PROBLEM TO SOLVE: Where the string "this" appears in a line of the data, show that line.

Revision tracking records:
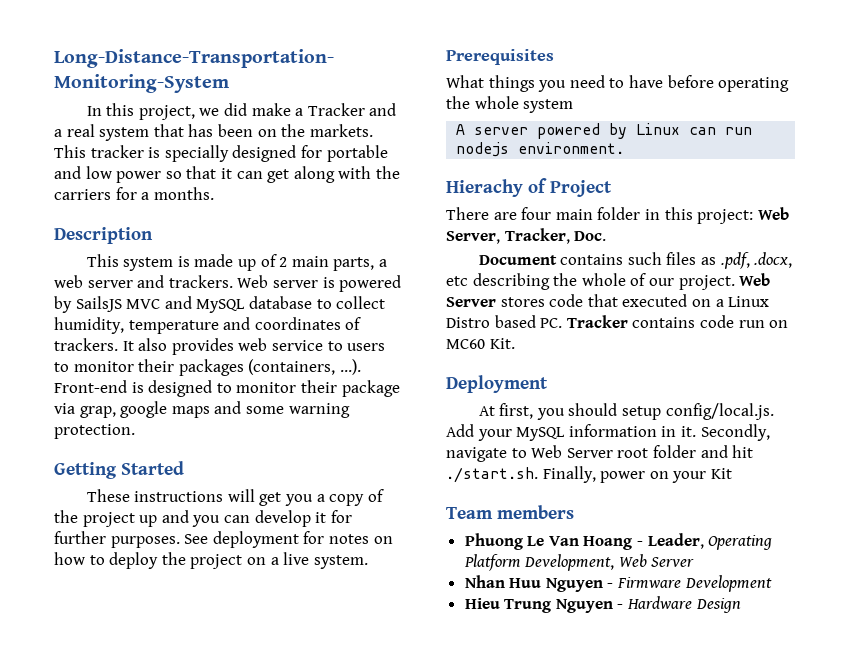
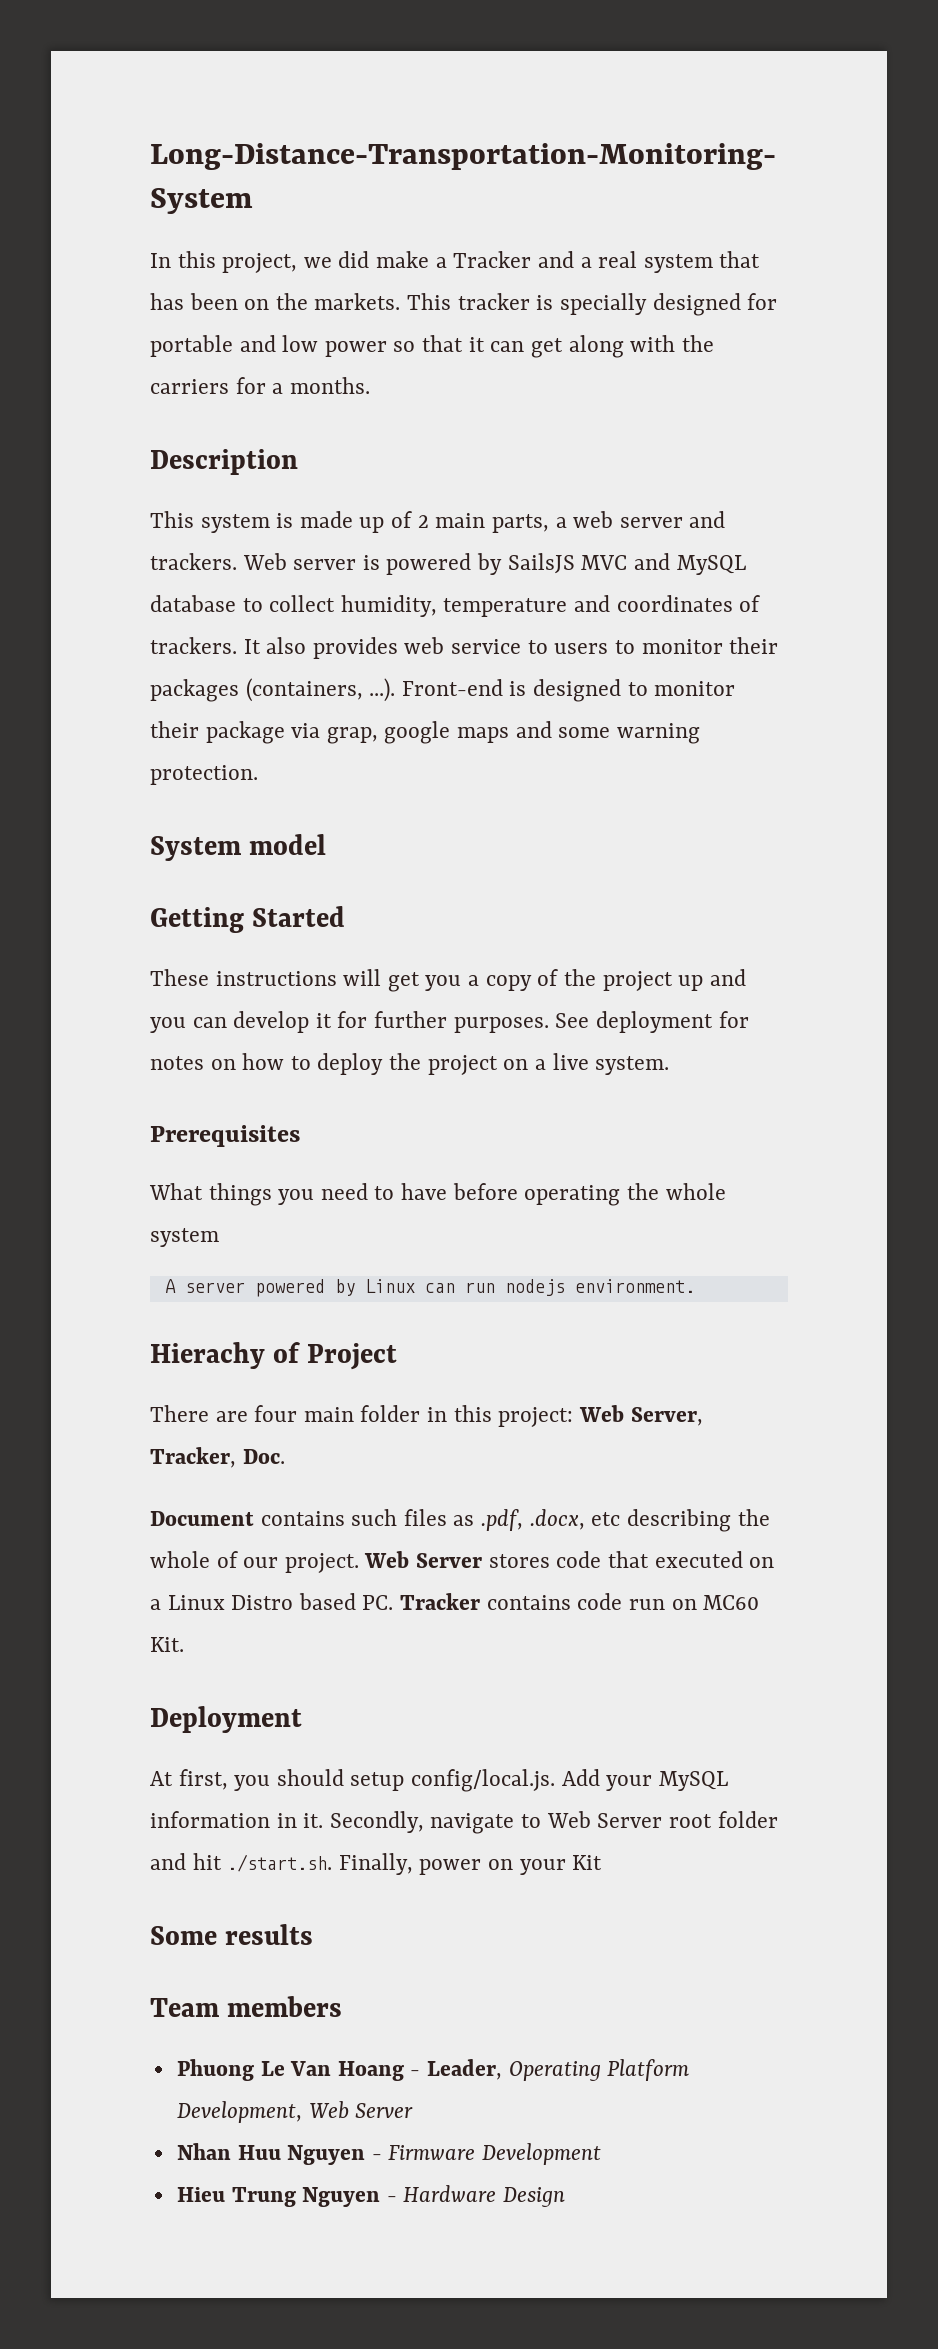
(135, 431) none -> [150,834,327,861] // System model
(732, 473) none -> [150,1924,314,1945] // Some results

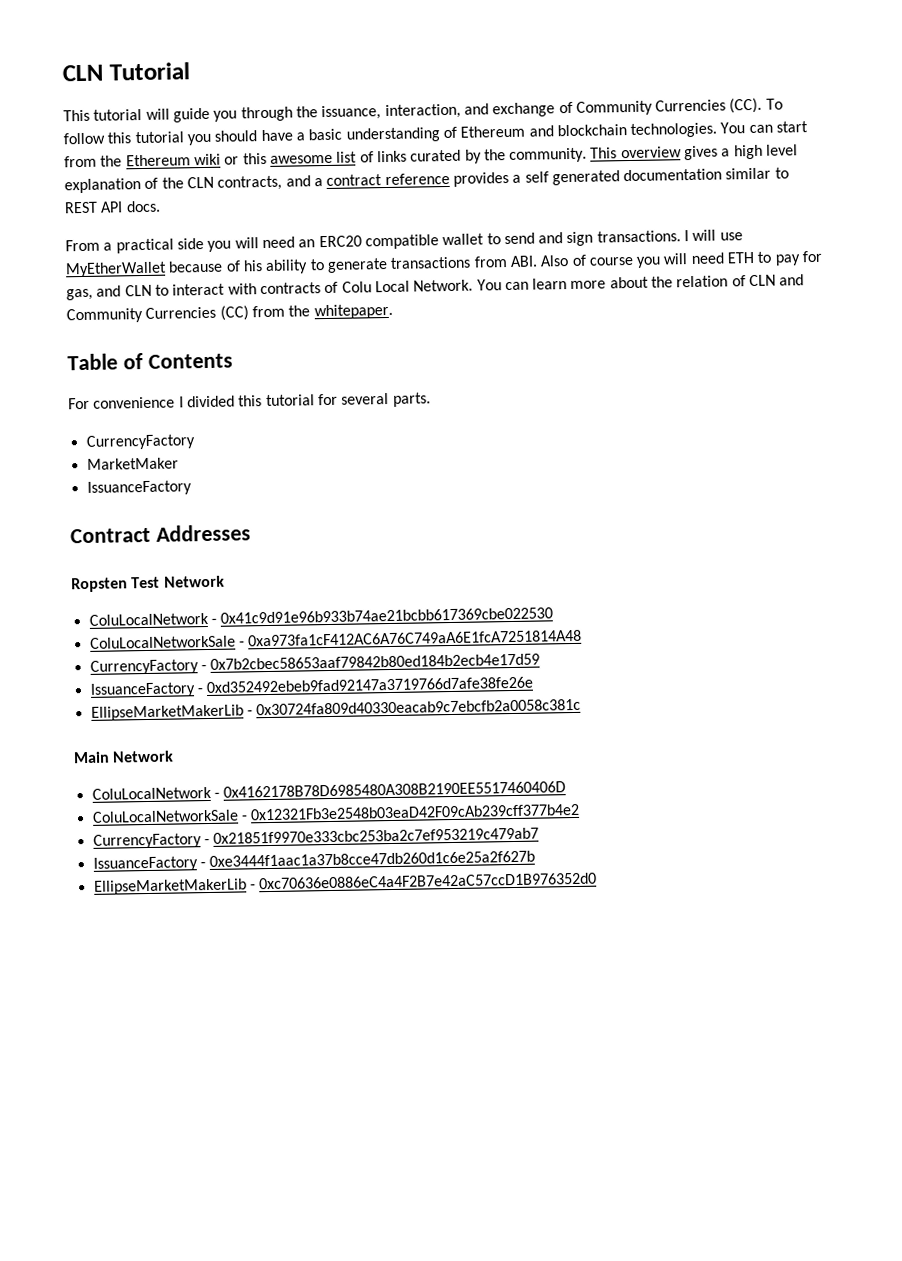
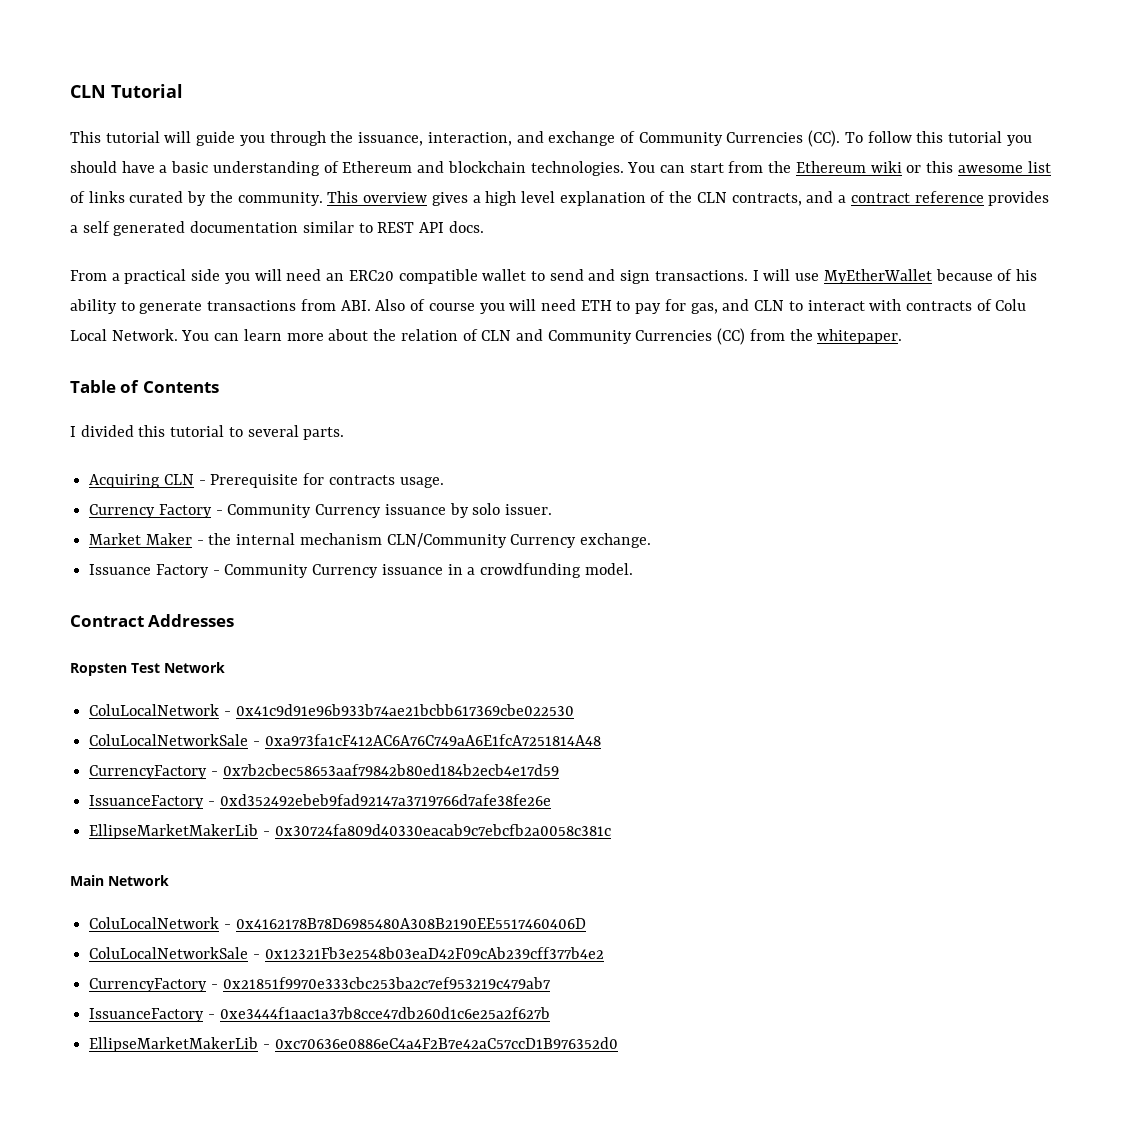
[68,396,176,410] For convenience -> (219, 387) none
[317,393,338,406] for -> [228,427,243,437] to
[85,434,195,450] [86,457,179,470] [86,480,192,496] CurrencyFactory // MarketMaker // IssuanceFactory -> [89,473,444,488] [89,503,553,518] [89,533,652,548] [89,563,633,578] Acquiring CLN - Prerequisite for contracts usage. // Currency Factory - Community Currency issuance by solo issuer. // Market Maker - the internal mechanism CLN/Community Currency exchange. // Issuance Factory - Community Currency issuance in a crowdfunding model.

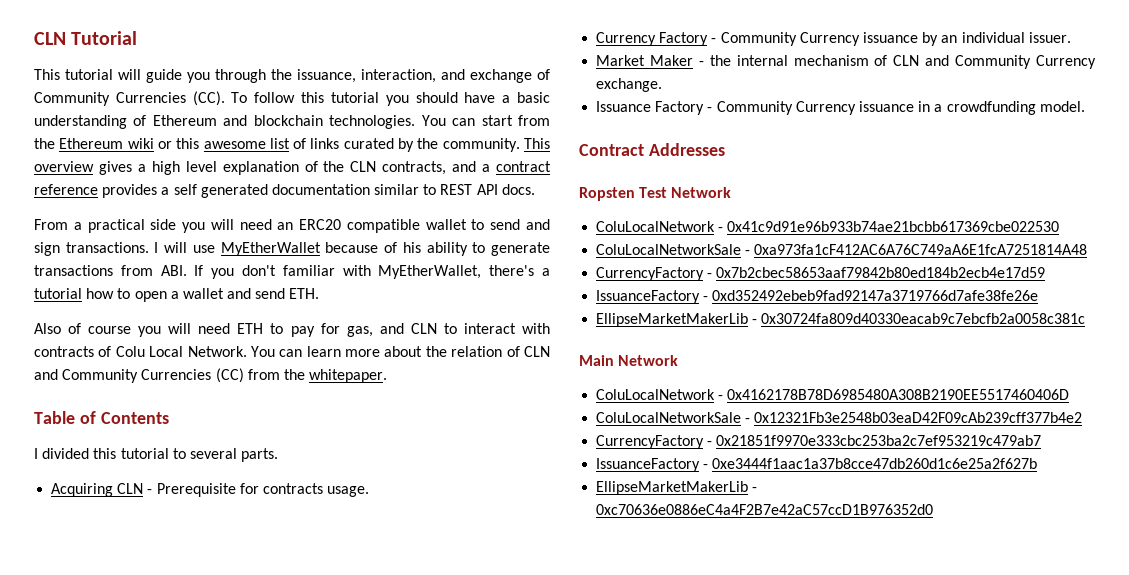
(371, 305) none -> [194,265,551,279] [34,288,320,302] If you don't familiar with MyEtherWallet, there's a tutorial how to open a wallet and send ETH. //
[472,503,501,515] solo -> [941,32,1025,43] an individual
[386,533,507,548] CLN/Community -> [874,55,1032,69] of CLN and Community

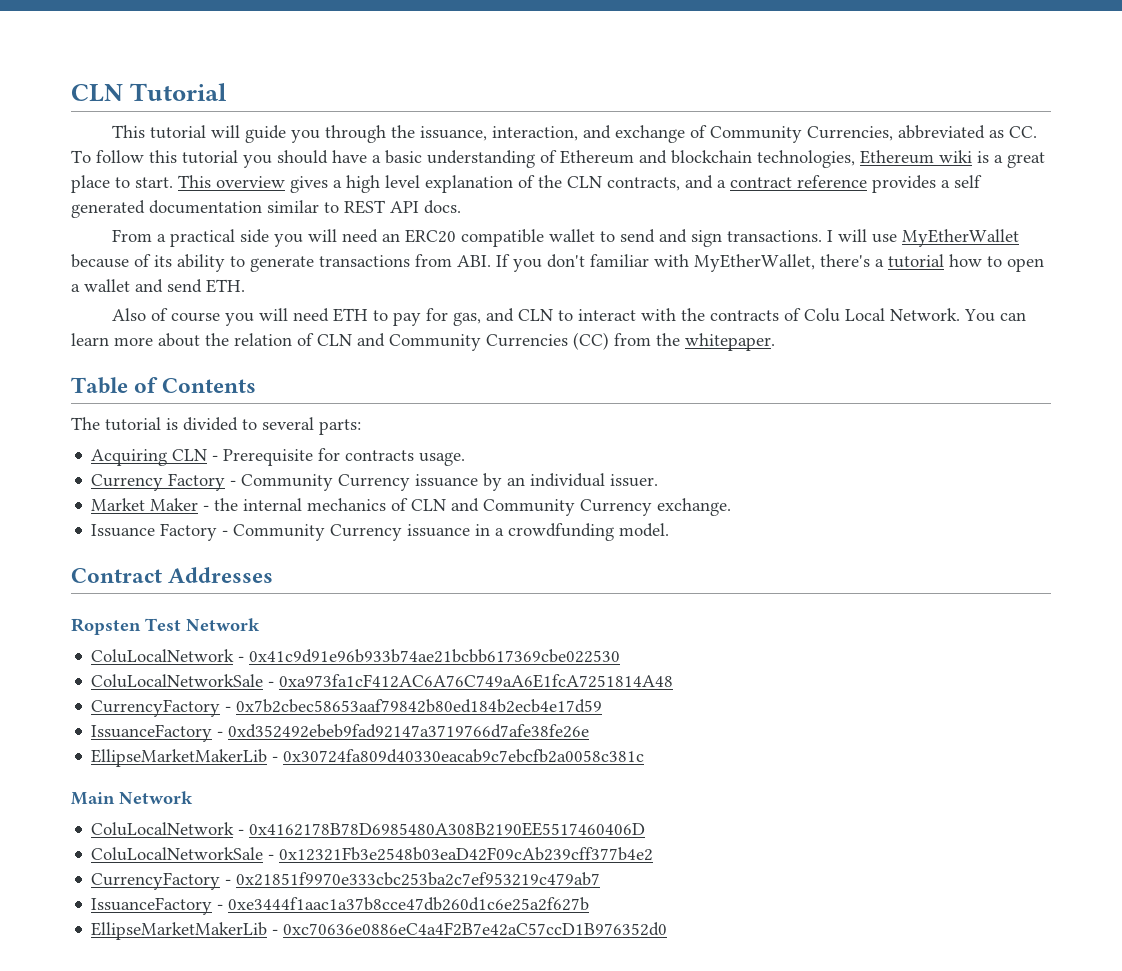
[115,91,225,106] Currencies (CC). -> [807,125,1038,141] Currencies, abbreviated as CC.
[329,115,550,129] [34,138,520,152] technologies. You can start from the Ethereum wiki or this awesome list of links curated by the community. -> [757,150,1045,168] [71,175,173,193] technologies, Ethereum wiki is a great place to start.
[402,242,421,253] his -> [154,255,172,267] its
(550, 328) none -> [681,308,706,321] the
[34,448,169,459] I divided this tutorial -> [71,417,238,431] The tutorial is divided
[241,448,279,462] parts. -> [319,419,361,435] parts:
[793,55,869,66] mechanism -> [307,498,387,511] mechanics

SOLUTION BELOW:
[329,115,550,129] [34,138,520,152] technologies. You can start from the Ethereum wiki or this awesome list of links curated by the community. -> [757,150,1045,168] [71,175,173,193] technologies, Ethereum wiki is a great place to start.
[34,448,169,459] I divided this tutorial -> [71,417,238,431] The tutorial is divided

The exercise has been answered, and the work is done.